E-3 Visa: Migrating to the US as an Australian

The easiest way to temporarily migrate to the US as an Australian (outside of a tourist visa) is on an E-3 visa. The E-3 is very similar to the H1-B, but with a few notable differences.

This is a special visa category recently set up for Australian professionals looking to work temporarily in the US. It is a great visa category for Australians looking to bypass the long queue and the lottery surrounding the more popular and ever constricted H1-B visas. 10,500 E-3 visas are alloted per fiscal year and they have yet to exhaust this number at any year, so there are plenty to go around.

Some things to note about the E-3 visa:

  1. Like the H1-B, one must have a job offer from a US employer in a specialized occupation (the specialty occupation designation is the same as the H1-B) and possess a bachelor’s degree or equivalent.
  2. You have to be an Australian National (not just in Australia).
  3. If you’re already in the United States on another valid visa, it is possible to change your status to an E-3 visa.
  4. Unlike the H1-B (six years maximum normally), there is no prohibition on the length of the E-3 visa — it can be renewed indefinitely, as long as the requirements of the E-3 visa are met.
  5. Another advantage of the E-3, is that E-3 visa holder’s spouses can obtain work authorization, unlike H-4s who are not allowed to work.
  6. The major disadvantage that comes up is the dual intent issue. With H1-Bs, it is commonly understood that the visa is can be used to gain permanent residency later on and it’s not just a non-immigrant visa. The E-3 is a non-immigrant visa, meaning one shouldn’t have the intention of settling permanently in the US. However, there is no foreign residency requirement either — meaning that one doesn’t have to prove strong ties to the homeland in order to be approved. A simple statement attesting an intent to return to Australia should suffice. E-3 visa holders, like other E visa holders should be able to stay a long time and if circumstances change, move onto immigrant visa.

H1-B1s: Chile and Singapore (and Australia too)

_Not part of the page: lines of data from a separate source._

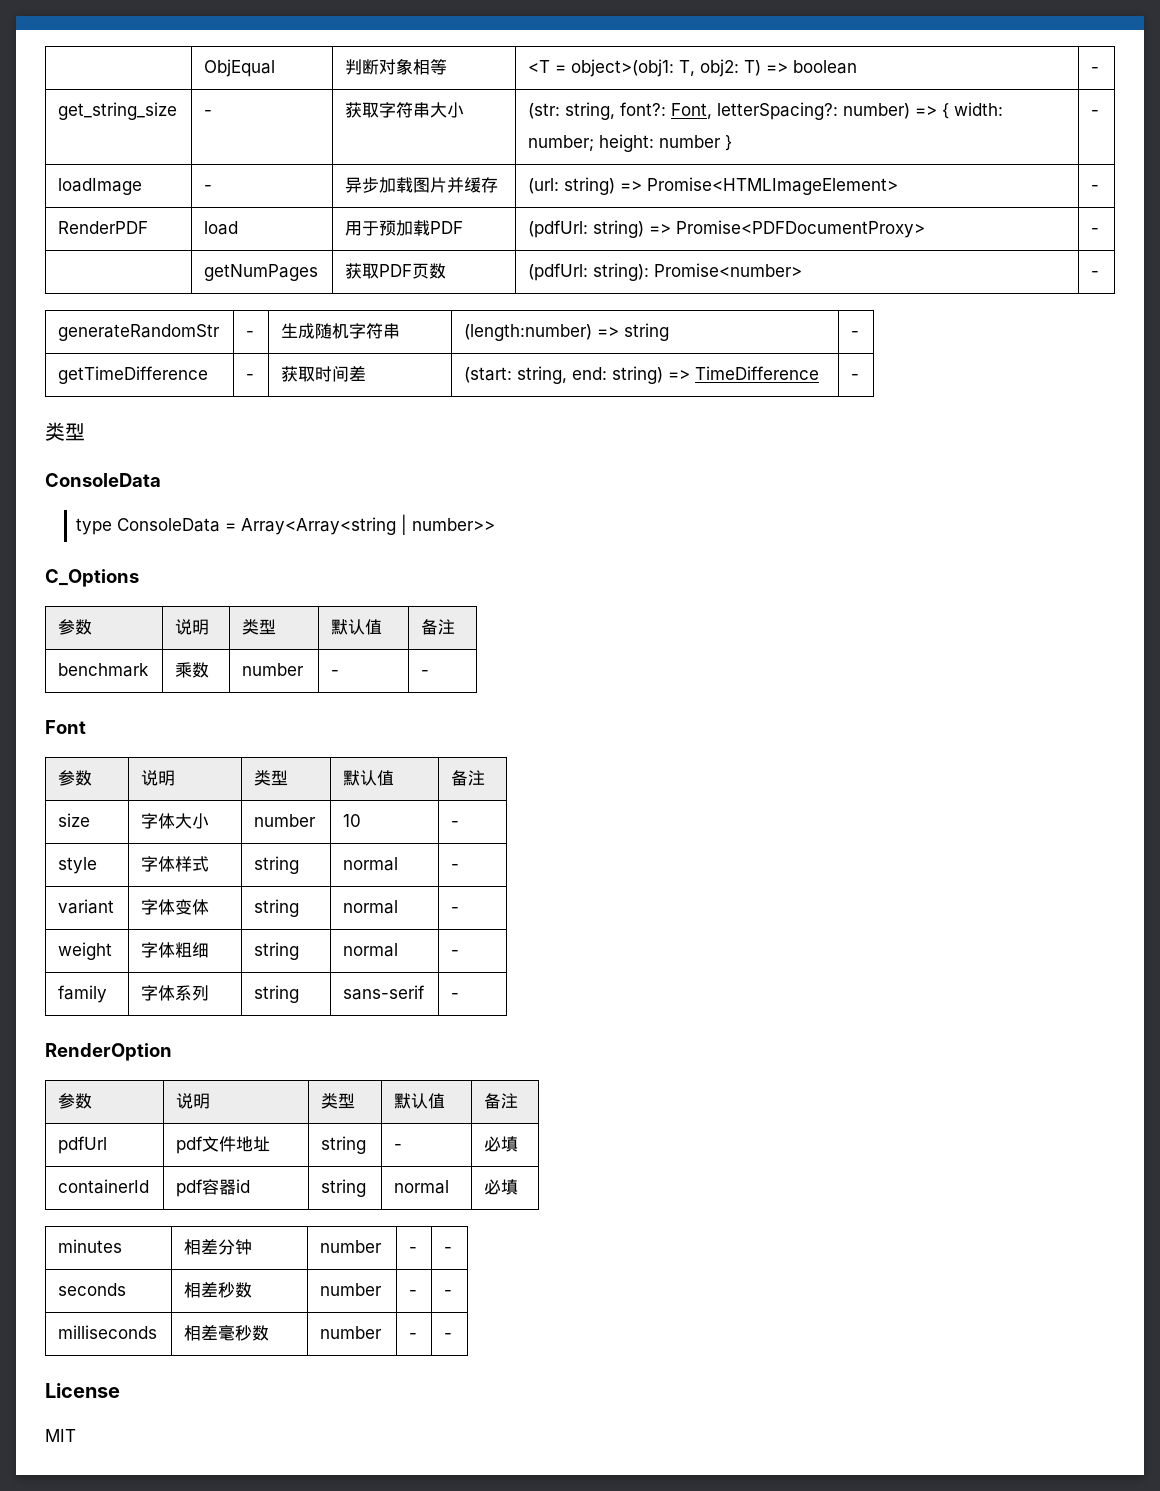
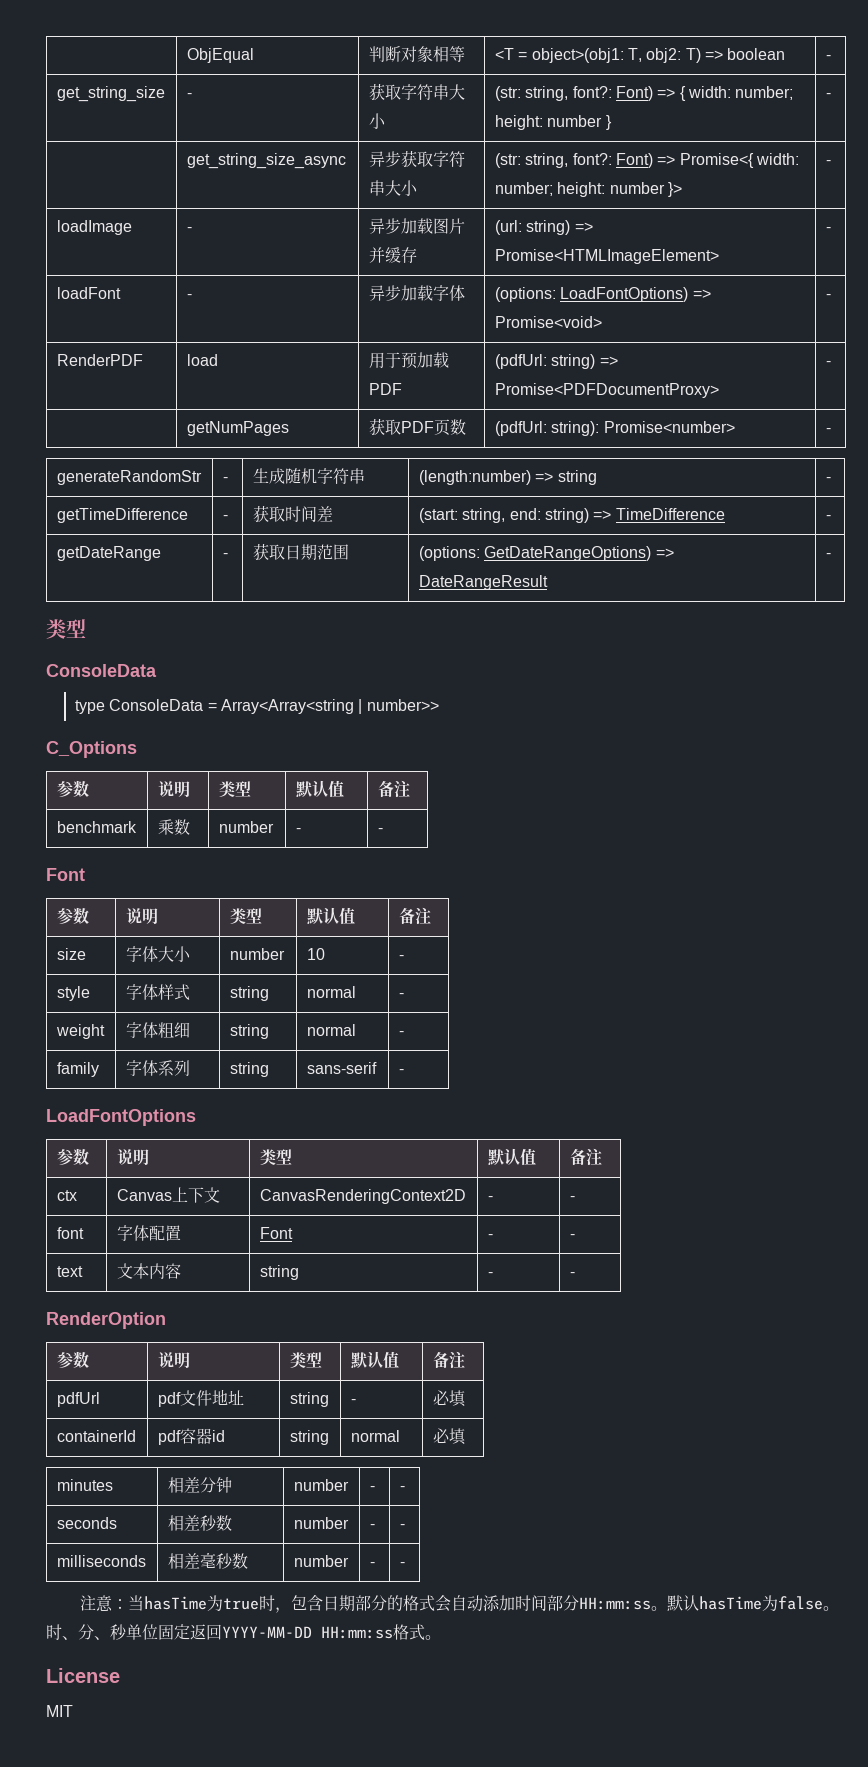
- get_string_size | - | 获取字符串大小 | (str: string, font?: Font, letterSpacing?: number) => { width: number; height: number } | -
+ get_string_size | - | 获取字符串大小 | (str: string, font?: Font) => { width: number; height: number } | -
+ | get_string_size_async | 异步获取字符串大小 | (str: string, font?: Font) => Promise<{ width: number; height: number }> | -
+ loadFont | - | 异步加载字体 | (options: LoadFontOptions) => Promise<void> | -
+ getDateRange | - | 获取日期范围 | (options: GetDateRangeOptions) => DateRangeResult | -
- variant | 字体变体 | string | normal | -
+ LoadFontOptions
+ 参数 | 说明 | 类型 | 默认值 | 备注
+ ctx | Canvas上下文 | CanvasRenderingContext2D | - | -
+ font | 字体配置 | Font | - | -
+ text | 文本内容 | string | - | -
+ 注意：当hasTime为true时，包含日期部分的格式会自动添加时间部分HH:mm:ss。默认hasTime为false。时、分、秒单位固定返回YYYY-MM-DD HH:mm:ss格式。

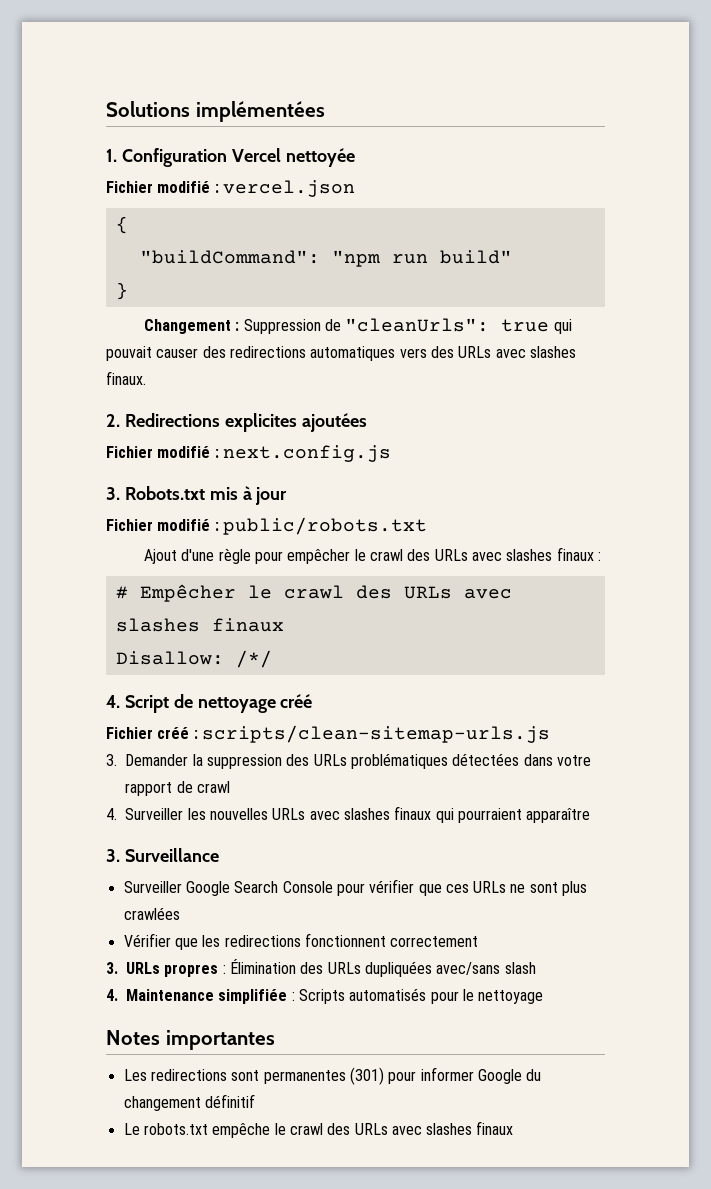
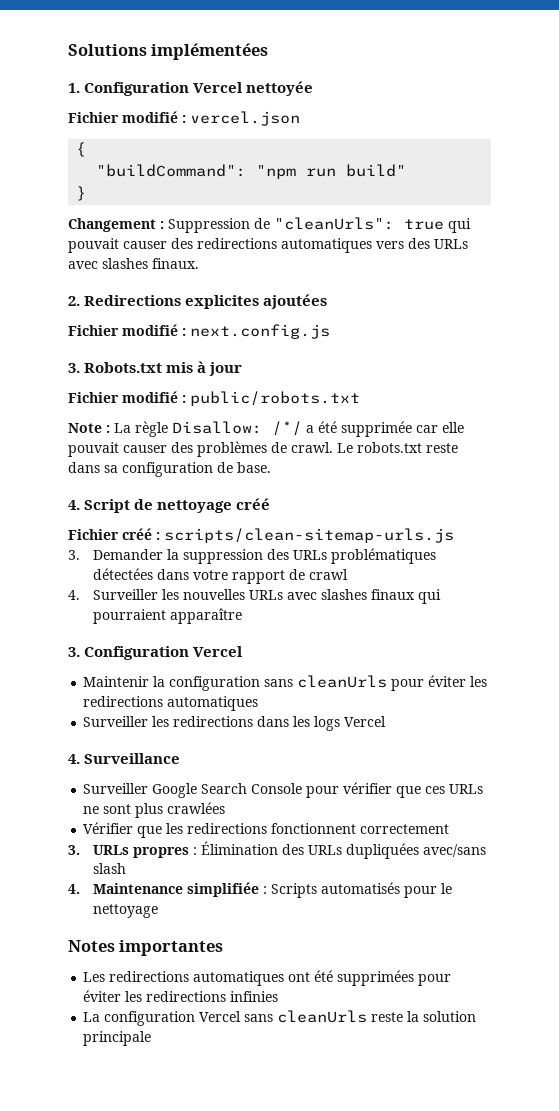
- Ajout d'une règle pour empêcher le crawl des URLs avec slashes finaux :
- # Empêcher le crawl des URLs avec slashes finaux
- Disallow: /*/
+ Note : La règle Disallow: /*/ a été supprimée car elle pouvait causer des problèmes de crawl. Le robots.txt reste dans sa configuration de base.
- 3. Surveillance
+ 3. Configuration Vercel
+ Maintenir la configuration sans cleanUrls pour éviter les redirections automatiques
+ Surveiller les redirections dans les logs Vercel
+ 4. Surveillance
- Les redirections sont permanentes (301) pour informer Google du changement définitif
- Le robots.txt empêche le crawl des URLs avec slashes finaux
+ Les redirections automatiques ont été supprimées pour éviter les redirections infinies
+ La configuration Vercel sans cleanUrls reste la solution principale

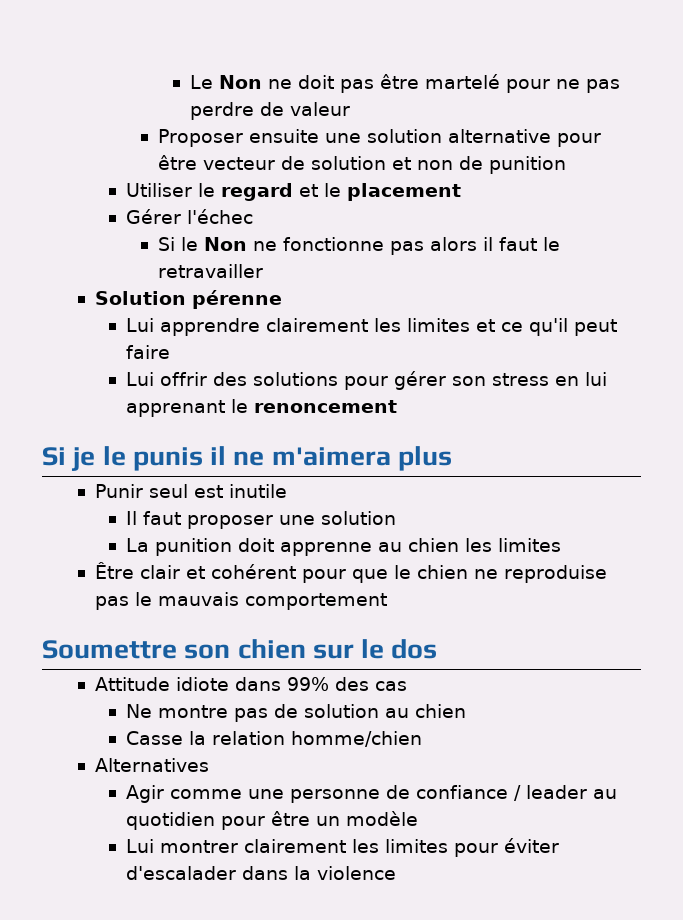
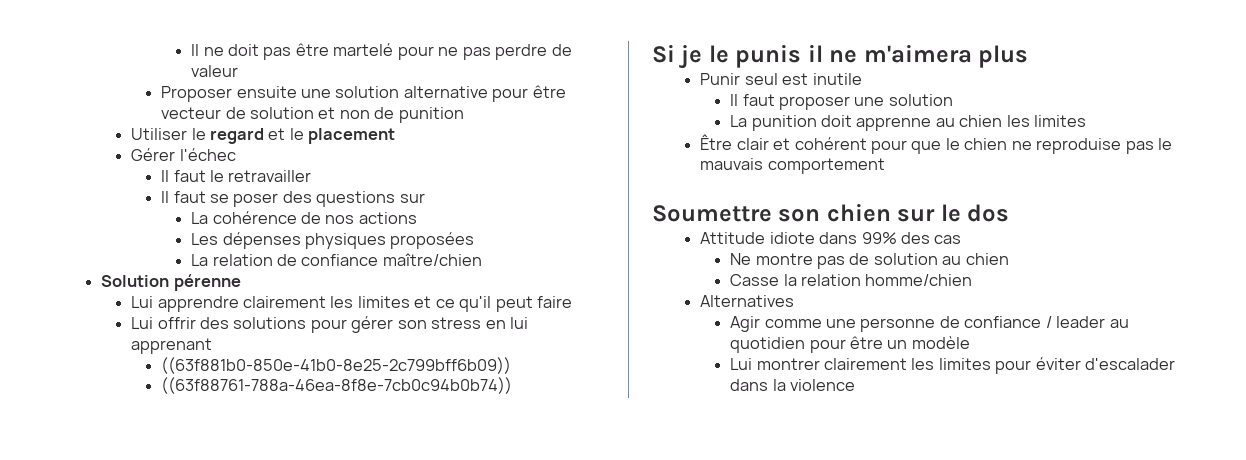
- Le Non ne doit pas être martelé pour ne pas perdre de valeur
+ Il ne doit pas être martelé pour ne pas perdre de valeur
- Si le Non ne fonctionne pas alors il faut le retravailler
+ Il faut le retravailler
+ Il faut se poser des questions sur
+ La cohérence de nos actions
+ Les dépenses physiques proposées
+ La relation de confiance maître/chien
- Lui offrir des solutions pour gérer son stress en lui apprenant le renoncement
+ Lui offrir des solutions pour gérer son stress en lui apprenant
+ ((63f881b0-850e-41b0-8e25-2c799bff6b09))
+ ((63f88761-788a-46ea-8f8e-7cb0c94b0b74))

There’s been much talk about how the H1-B temporary work visas have been exhausted and are in great demand, etcetera. And that is true. There are only 65,000 allotted in a fiscal year — and those are usually spoken for in the first day or two when they are available (they are usually given out on a lottery basis because there are more applications than visas, sometimes 2 to 1).

However, for a certain nationals, there is good news. Especially for those who hail from Chile and Singapore. (More on Australia later). Of course, those who are being sponsored by institutions of higher learning, non-profits, and governmental research agencies or have an advanced degree never had to worry about not having a H1-B visa available for them in the first place.

Due to free trade agreements with each country, Chile and Singapore have their own allotment of H1Bs.

These are labeled H1-B1, which is different than a H1-B (no number after the B) and is for those engaged in specialized occupations.

For Chile, there are 1,400 H1-B1 visas set aside.

For Singapore, there are 5,400 H1-B1 visas set aside.

The amazing thing is the fact that these visas are not used up.

The requirements are mostly the same for the “regular” H1-Bs and the H1-B1s. However, there are some issues with the H1-B1s for Chile/Singapore:

1. One may apply directly to the consulate for the visa rather than await for USCIS approval.

2. The H1-B1s are usually issued for just a year versus three for the mainstream H1-B.

3. The Chile/Singapore H1-B1 do NOT allow for dual intent (this means that you are not permitted to seek permanent residency or a greencard later on, unlike the H1-B). However, one may always change from an H1-B1 to an H1-B later on.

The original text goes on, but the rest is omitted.